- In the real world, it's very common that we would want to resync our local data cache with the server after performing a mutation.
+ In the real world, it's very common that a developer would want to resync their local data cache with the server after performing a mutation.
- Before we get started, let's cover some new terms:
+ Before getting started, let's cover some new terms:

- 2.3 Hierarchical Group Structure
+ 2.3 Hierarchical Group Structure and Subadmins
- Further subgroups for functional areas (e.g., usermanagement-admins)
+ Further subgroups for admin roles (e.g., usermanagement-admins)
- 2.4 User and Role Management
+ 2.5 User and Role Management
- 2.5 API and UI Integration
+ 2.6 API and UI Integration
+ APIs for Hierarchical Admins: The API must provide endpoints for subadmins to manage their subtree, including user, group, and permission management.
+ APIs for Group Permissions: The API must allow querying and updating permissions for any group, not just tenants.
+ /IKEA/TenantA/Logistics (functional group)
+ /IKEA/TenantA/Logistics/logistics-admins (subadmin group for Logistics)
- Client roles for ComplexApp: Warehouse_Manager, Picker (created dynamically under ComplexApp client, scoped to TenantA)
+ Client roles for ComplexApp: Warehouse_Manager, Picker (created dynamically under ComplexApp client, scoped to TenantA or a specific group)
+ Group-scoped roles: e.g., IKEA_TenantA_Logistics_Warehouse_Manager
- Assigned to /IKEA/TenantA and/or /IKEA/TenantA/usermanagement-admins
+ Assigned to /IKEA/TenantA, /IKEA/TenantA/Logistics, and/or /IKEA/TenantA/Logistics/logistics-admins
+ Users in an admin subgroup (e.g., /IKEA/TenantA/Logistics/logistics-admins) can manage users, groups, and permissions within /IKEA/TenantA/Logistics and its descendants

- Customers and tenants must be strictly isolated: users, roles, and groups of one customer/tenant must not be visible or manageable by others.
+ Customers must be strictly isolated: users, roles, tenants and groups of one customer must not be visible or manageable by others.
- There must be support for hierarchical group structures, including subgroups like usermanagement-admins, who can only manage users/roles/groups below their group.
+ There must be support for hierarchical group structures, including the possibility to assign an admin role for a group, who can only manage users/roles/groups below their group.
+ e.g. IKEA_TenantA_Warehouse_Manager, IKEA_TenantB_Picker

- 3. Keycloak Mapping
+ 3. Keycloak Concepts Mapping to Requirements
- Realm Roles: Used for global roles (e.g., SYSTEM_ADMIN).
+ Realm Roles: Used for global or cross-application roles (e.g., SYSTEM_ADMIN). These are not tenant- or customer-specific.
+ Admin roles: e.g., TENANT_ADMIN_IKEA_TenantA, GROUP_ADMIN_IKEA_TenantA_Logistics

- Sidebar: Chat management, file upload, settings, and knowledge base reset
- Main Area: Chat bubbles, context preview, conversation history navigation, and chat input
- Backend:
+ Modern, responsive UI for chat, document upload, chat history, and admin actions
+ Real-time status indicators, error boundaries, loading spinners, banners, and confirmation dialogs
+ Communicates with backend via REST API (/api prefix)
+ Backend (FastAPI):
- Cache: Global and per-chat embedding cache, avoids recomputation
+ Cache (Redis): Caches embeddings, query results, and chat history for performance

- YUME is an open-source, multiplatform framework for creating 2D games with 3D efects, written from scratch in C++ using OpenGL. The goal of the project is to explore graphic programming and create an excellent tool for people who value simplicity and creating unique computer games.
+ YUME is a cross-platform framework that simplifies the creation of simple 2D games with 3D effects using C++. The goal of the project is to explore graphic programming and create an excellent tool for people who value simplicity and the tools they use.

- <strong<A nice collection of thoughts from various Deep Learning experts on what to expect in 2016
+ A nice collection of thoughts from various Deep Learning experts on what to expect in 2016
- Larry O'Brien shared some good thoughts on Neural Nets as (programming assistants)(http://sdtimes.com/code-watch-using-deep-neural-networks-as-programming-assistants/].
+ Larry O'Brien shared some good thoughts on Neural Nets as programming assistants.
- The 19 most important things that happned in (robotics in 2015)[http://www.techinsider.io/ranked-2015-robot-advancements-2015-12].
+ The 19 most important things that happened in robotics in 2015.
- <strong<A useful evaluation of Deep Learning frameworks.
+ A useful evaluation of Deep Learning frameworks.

WORK REQUEST:
Each line of the entries above that includes the string "Used" should be copied out.

YOUR RESPONSE:
- Realm Roles: Used for global roles (e.g., SYSTEM_ADMIN).
+ Realm Roles: Used for global or cross-application roles (e.g., SYSTEM_ADMIN). These are not tenant- or customer-specific.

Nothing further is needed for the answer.